The independent commission is tasked with evaluating programs and services of the USDA, then providing recommendations to improve access throughout the department and solutions to historic inequities in agriculture across the country. Commissioners voted on more than 60 recommendations by the end of their time on campus. A full report is expected to be presented to the USDA in 2024.
These meetings were the first in the series in which Deputy Secretary of Agriculture Xochitl Torres Small, the first Latina to hold the position, spoke to the commissioners in that capacity. She had done so previously as Under Secretary for Rural Development. This time around, Torres Small’s focus was on the operations of the USDA as her position is the equivalent of a Chief Operating Officer.

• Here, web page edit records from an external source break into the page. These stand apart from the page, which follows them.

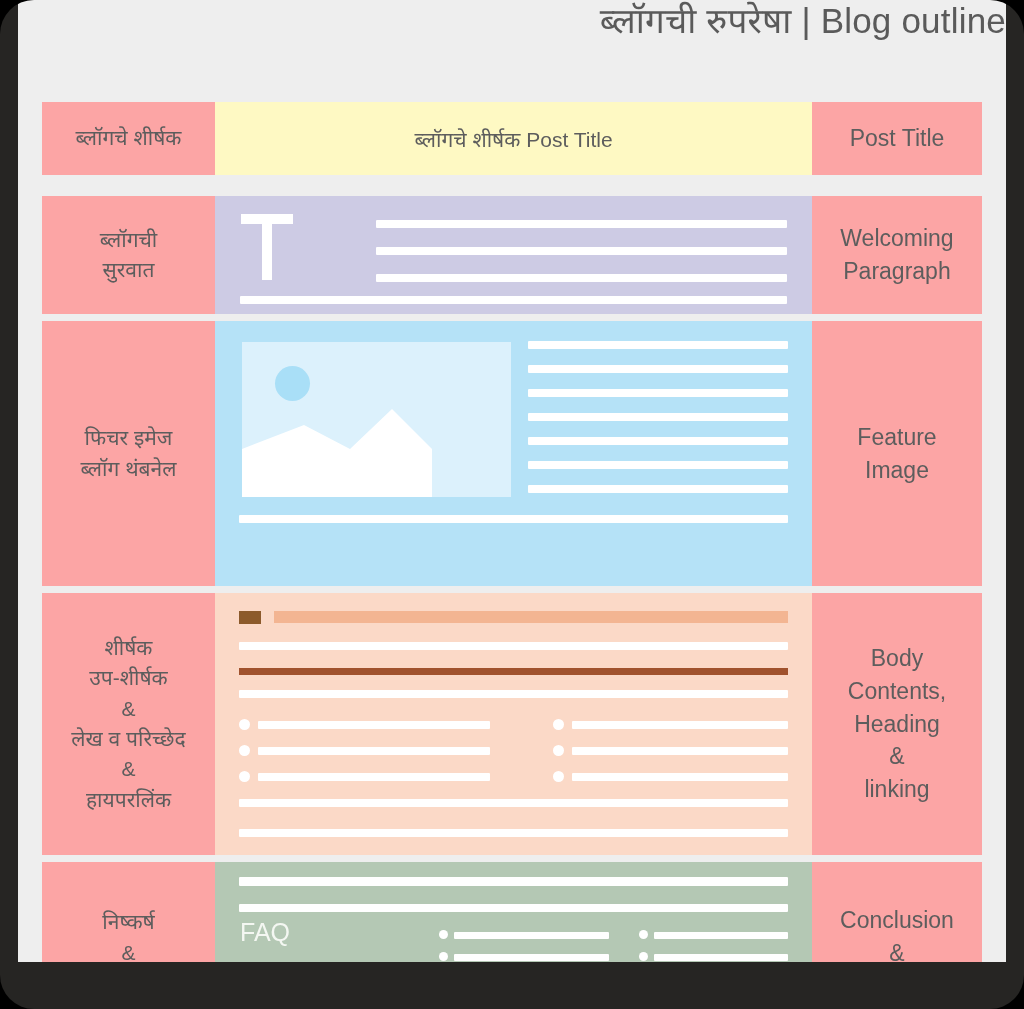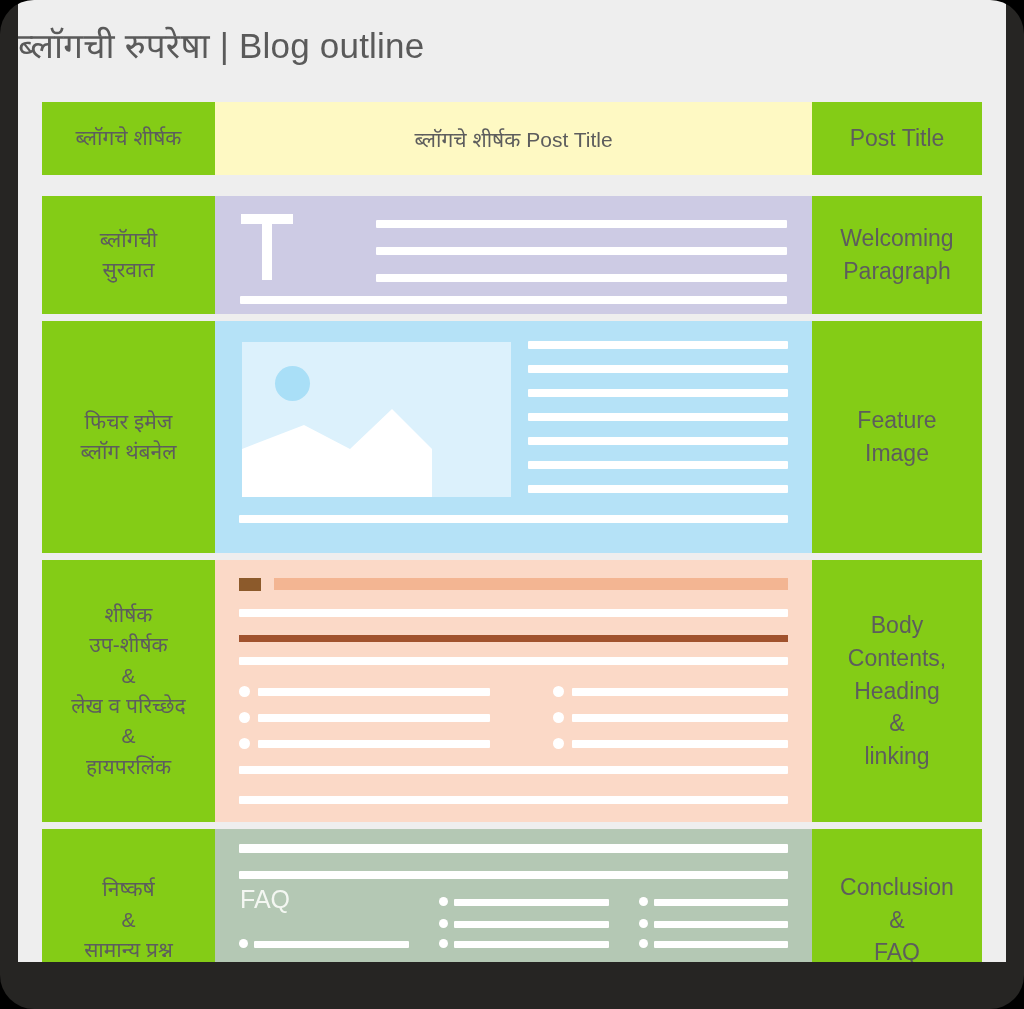"ब्लॉगची रुपरेषा | Blog outline" .page-title { padding-top: 25px -> none; text-align: left -> right }
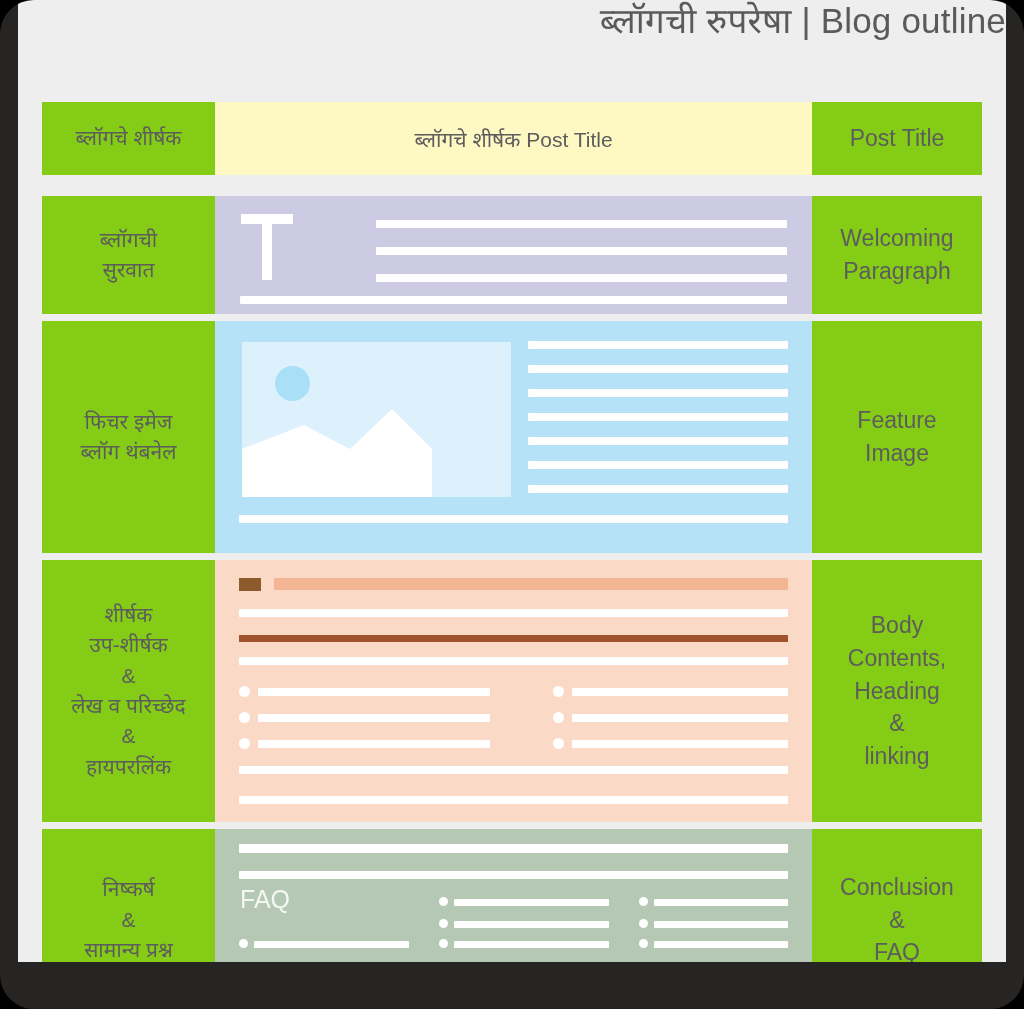"ब्लॉगचे शीर्षक" .cell-left, .cell-right { background: #84cc16 -> #fca5a5 }
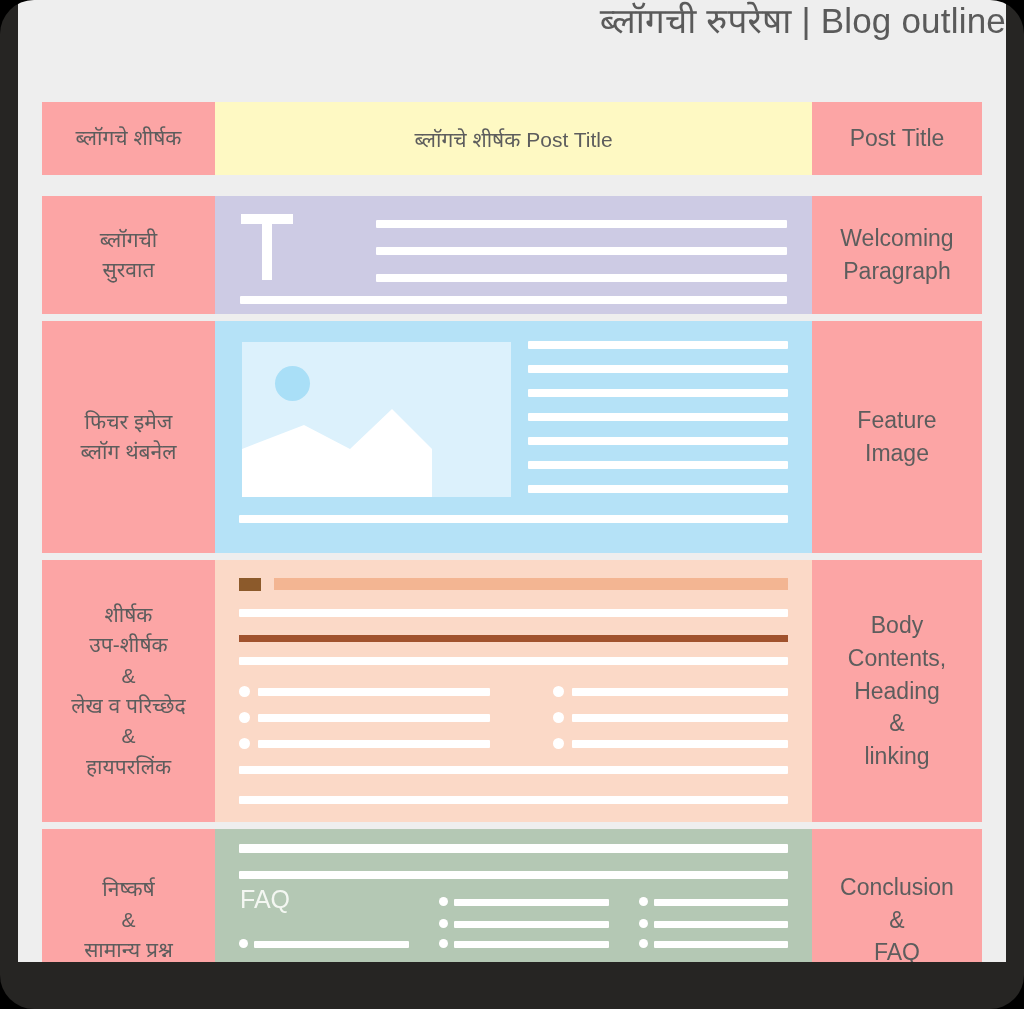"फिचर इमेज" .r3 { height: 232px -> 265px }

“I have to make sure that we’re also serving people equitably when it comes to our hiring practices, when it comes to the technology we use, when it comes to the customer experience,” she said. “Equity can mean a lot of different things, but part of it is just making sure that no matter who you are, you can access our grants or our loans.”
Away from the commission meetings, Small Torres was joined by Deputy Under Secretary for Farm Production and Conservation Gloria Montaño Greene for a Q & A session with UArizona students. Montaño Greene, who is an alumna of UArizona, said it was important to help the next generation understand the variety of opportunities that are adjacent to agriculture and not simply farming or ranching.
“Many of them are first-generation college graduate students, so they have questions about how they show up, how they see themselves,” said Montaño Greene. “Seeing a future in agriculture is hard because of the experience of their families, so how do you help them connect to see agriculture can be all these different professions and move forward.”
Montaño Greene mentioned her experience with interdisciplinary collaborations when she was a student, which she was proud to see continuing on campus currently, like the Presidential Advisory Commission on the Future of Agriculture & Food Production in a Drying Climate. She believes that commission’s report compliments the funding for conservation that is included in the Inflation Reduction Act.
Two UArizona programs that have been awarded significant USDA grants were the focus of an information session with Secretary of Agriculture Tom Vilsack.
Kim Ogden, head of the Department of Chemical and Environmental Engineering, and her team showcased their research on guayule, a sustainable plant with the potential to provide a reliable domestic rubber source. The project is part of the USDA’s Partnerships for Climate-Smart Commodities.
Greg Barron-Gafford, professor in the School of Geography, Development, and Environment, outlined his work in agrivoltaics, the simultaneous use of land for both growing crops and collecting solar energy.
UArizona, a federally designated Hispanic Serving Institution, was chosen as the latest public meeting location for the commission, which has previously convened at other campuses across the country, including University of Arkansas Pine Bluff, a Historically Black College & University, and United Tribes Technical College, a Tribal College & University. All three are land grant institutions.
UArizona associate vice president of research development, Kim Patten, pursued the opportunity to host the USDA at UArizona. “We felt this was a great opportunity for the university in terms of partnership and collaboration with the USDA, as well as access to USDA leadership for our researchers and students.”
The USDA’s time on campus concluded with a roundtable of nearly a dozen participants, including Secretary Vilsack. Between the secretary’s visit and the livestreamed commission meetings, all the activities reinforced UArizona’s role as a leader in the future of agriculture in the Southwest and the entire United States.
“To have folks from across the country just pay attention and see agriculture in a different way is really great,” said Montaño Greene.